How a lucrative, long contract for Tagovailoa could help solve a 2024 Dolphins problem
If the Dolphins decide, after the season, that they need to pay Tua Tagovailoa about $50 million annually in a long-term contract, that would be a good thing, because it would suggest that he stayed healthy for all or most of 2023 and continued to perform at this high level.
But wouldn’t that further worsen the Dolphins’ salary cap crunch? Eventually, yes. But in the short term, absolutely not.
Tagovailoa is under contract next season at $23.1 million under the fifth-year option that was exercised by the Dolphins long before the May 1, 2023 deadline. That would be his cap number for 2024 if the Dolphins don’t give him a multiyear contract after this season.
But the Chargers and Bengals gave Justin Herbert and Joe Burrow long-term contracts that replaced those fifth-year 2024 options. In the Bengals’ case, Burrow’s five-year, $275 million deal is structured in a way that his 2024 cap number is about what it would have been playing on a fifth-year option ($29.7 million).
But the Chargers structured Herbert’s five-year, $262.5 million contract in a way where his 2024 cap hit dropped significantly to $19.3 million.
And the Eagles structured Jalen Hurts’ five-year, $255 million contract in a way that his 2024 cap number is low by top NFL starting QB standards ($13.5 million), but then followed by big cap hit jumps in subsequent years to $21.8 million, $31.8 million, $45.8 million and $54.1 million.
How did the Eagles get Hurts’ cap hit as low as $13.5 million in 2024 when his new contract averages $51 million per year? By including a $23 million signing bonus and a $38.9 million option bonus that are both prorated, for cap purposes, over the five years of the deal. Those prorations, combined with giving Hurts a $1.1 million minimum base salary for the 2024 season, accounts for his low 2024 cap number.
I asked Jason Fitzgerald, founder of Overthecap.com, if the Dolphins can do the type of low-cap-hit-in-2024 contract structure with Tagovailoa that the Eagles did with Hurts.
“Yes, they can do the exact same type of structure to keep the numbers low in the front end of the contract,” Fitzgerald said. “...Hurts’ original salary was just $4.3 million and they gave him a $20 million raise for this year [2023]. Tua’s [2024] salary is around $23 million, so if they did a similar raise, you would be looking at a cap hit of about $9.5 million in 2024.
“Burrow got a $40 million raise this year and the same kind of raise for Tua next year would lead to a cap hit of approximately $13.5 million.

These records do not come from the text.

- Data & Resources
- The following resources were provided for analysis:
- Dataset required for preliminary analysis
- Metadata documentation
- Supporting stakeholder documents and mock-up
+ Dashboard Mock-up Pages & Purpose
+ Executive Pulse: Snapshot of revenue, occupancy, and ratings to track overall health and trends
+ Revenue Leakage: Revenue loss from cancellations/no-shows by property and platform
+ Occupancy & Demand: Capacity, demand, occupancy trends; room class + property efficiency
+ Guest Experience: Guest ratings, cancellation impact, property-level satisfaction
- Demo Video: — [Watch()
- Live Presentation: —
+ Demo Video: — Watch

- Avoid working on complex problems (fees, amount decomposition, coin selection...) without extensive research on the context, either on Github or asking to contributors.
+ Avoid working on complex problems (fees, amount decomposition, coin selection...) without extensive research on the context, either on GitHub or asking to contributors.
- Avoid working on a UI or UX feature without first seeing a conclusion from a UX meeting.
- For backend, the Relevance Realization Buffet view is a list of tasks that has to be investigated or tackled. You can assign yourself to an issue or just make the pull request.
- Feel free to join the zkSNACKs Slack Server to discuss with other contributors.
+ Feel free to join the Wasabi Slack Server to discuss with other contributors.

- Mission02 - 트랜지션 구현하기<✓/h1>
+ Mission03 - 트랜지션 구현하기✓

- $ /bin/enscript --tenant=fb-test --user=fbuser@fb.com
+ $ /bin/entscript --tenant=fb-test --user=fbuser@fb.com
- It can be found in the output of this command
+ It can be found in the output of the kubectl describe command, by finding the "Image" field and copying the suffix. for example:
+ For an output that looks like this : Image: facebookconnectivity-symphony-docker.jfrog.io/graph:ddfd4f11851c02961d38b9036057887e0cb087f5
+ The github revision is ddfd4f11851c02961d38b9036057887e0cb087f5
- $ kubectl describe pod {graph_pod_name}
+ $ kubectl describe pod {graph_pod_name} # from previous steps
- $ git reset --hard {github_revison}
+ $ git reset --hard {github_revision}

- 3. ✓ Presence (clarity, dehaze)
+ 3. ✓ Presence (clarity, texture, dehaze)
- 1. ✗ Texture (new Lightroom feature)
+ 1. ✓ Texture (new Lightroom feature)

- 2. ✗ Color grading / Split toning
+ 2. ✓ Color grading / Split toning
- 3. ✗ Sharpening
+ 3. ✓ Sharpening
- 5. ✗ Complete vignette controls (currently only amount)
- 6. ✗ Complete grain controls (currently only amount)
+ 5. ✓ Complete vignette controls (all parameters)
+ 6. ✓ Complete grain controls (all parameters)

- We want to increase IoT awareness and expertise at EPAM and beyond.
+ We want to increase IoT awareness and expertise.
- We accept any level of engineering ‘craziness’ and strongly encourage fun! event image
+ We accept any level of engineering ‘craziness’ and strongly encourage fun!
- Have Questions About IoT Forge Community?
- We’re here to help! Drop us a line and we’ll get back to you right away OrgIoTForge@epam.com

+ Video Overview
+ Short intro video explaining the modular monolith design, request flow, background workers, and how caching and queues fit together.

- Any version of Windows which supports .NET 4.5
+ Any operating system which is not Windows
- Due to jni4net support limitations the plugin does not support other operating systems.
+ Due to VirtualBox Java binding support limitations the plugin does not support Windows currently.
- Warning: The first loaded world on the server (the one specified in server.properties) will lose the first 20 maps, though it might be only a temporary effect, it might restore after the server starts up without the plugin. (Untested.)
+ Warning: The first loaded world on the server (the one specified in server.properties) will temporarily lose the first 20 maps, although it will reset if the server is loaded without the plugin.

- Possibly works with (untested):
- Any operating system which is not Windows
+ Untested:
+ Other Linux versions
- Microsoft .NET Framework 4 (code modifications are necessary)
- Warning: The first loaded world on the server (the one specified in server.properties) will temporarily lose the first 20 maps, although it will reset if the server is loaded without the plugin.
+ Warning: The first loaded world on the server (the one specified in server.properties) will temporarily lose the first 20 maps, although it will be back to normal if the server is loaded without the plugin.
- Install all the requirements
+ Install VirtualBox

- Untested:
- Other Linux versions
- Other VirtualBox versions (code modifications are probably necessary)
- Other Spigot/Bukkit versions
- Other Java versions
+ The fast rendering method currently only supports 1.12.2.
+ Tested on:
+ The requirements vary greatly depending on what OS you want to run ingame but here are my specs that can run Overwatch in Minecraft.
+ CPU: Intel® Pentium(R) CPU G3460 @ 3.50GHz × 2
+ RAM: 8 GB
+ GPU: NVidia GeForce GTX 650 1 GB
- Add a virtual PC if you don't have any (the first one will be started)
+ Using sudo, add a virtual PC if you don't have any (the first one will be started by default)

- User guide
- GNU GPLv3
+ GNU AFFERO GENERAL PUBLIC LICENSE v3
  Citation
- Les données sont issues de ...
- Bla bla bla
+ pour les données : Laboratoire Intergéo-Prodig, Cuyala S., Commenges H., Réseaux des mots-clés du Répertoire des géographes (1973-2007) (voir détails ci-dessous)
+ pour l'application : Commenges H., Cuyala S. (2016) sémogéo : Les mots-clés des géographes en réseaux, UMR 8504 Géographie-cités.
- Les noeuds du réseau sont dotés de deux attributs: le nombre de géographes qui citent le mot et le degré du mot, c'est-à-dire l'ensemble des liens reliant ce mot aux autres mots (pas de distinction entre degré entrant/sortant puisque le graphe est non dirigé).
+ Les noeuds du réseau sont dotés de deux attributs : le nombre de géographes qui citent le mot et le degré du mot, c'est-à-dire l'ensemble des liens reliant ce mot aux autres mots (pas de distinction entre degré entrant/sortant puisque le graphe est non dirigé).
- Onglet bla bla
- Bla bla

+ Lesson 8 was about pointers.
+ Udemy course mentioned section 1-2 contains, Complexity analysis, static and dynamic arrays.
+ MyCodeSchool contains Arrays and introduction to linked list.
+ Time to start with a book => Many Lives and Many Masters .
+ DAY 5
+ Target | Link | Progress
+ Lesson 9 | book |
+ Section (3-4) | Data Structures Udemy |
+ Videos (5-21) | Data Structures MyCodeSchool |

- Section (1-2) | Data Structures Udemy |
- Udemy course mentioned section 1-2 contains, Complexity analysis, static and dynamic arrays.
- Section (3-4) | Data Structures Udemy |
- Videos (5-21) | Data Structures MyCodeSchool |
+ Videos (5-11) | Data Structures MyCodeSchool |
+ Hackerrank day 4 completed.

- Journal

They would follow that with the option in 2025 and 2026, which is what the Chargers did with Herbert, and possibly more to follow the Hurts and Burrow kind of structures. In any event, if [the Dolphins] extend [Tagovailoa] after the year, my guess would be that cap hit would be somewhere between $9.5 million and $14 million.”
Such an approach with Tagovailoa would be helpful because Miami stands $23.6 million over the 2024 cap. But lowering Tagovailoa’s 2024 cap hit from $23.1 million to, say, $14 million, would put the Dolphins $14.5 million over the cap.
Emmanuel Ogbah’s $17.8 million 2024 cap hit would drop to $4 million if he’s cut before June 1 or $2 million if cut after June 1.
So those two moves alone - giving Tagovailoa a long-term deal with backloaded big cap hits - and cutting Ogbah (whose $14.9 million 2024 salary is non guaranteed) — gets Miami essentially to the 2024 cap number.
The Dolphins would need to make at least a half dozen other moves, including restructures and some cuts, to clear out room to re-sign Christian Wilkins and Raekwon Davis (or their replacements) and Robert Hunt, Austin Jackson and Connor Williams (or their replacements) and sign a draft class.
How else to clear cap space for 2024 is a topic for another day.
There won’t be extension talks on Tagovailoa during the season, general manager Chris Grier indicated in August.
“We just kind of agreed let’s just let him play out the season and then we’ll attack that in the offseason,” Grier said.
Regardless of how any multiyear deal is structured, Tagovailoa can expect an annual average salary in the $47 million to $52 million range if he continues to play at this level — or close to it — all year and stays healthy the entire season.
Burrow leads all NFL quarterbacks in average annual salary at $55 million, followed by Patrick Mahomes at $52.7 million, Herbert at $52.5 million, Lamar Jackson at $51 million, Hurts at $51 million, Russell Wilson at $49 million and Kyler Murray at $46.1 million.
There’s a long way to go this season, and Tagovailoa — who is now represented by Athletes First’s Ryan Williams and Austin Lyman — must stay healthy and remain at this elite level to motivate the Dolphins to tear up his $23.1 million contract for 2023. But if he does, it could help Miami’s cap issues in the short term and be a win for everyone.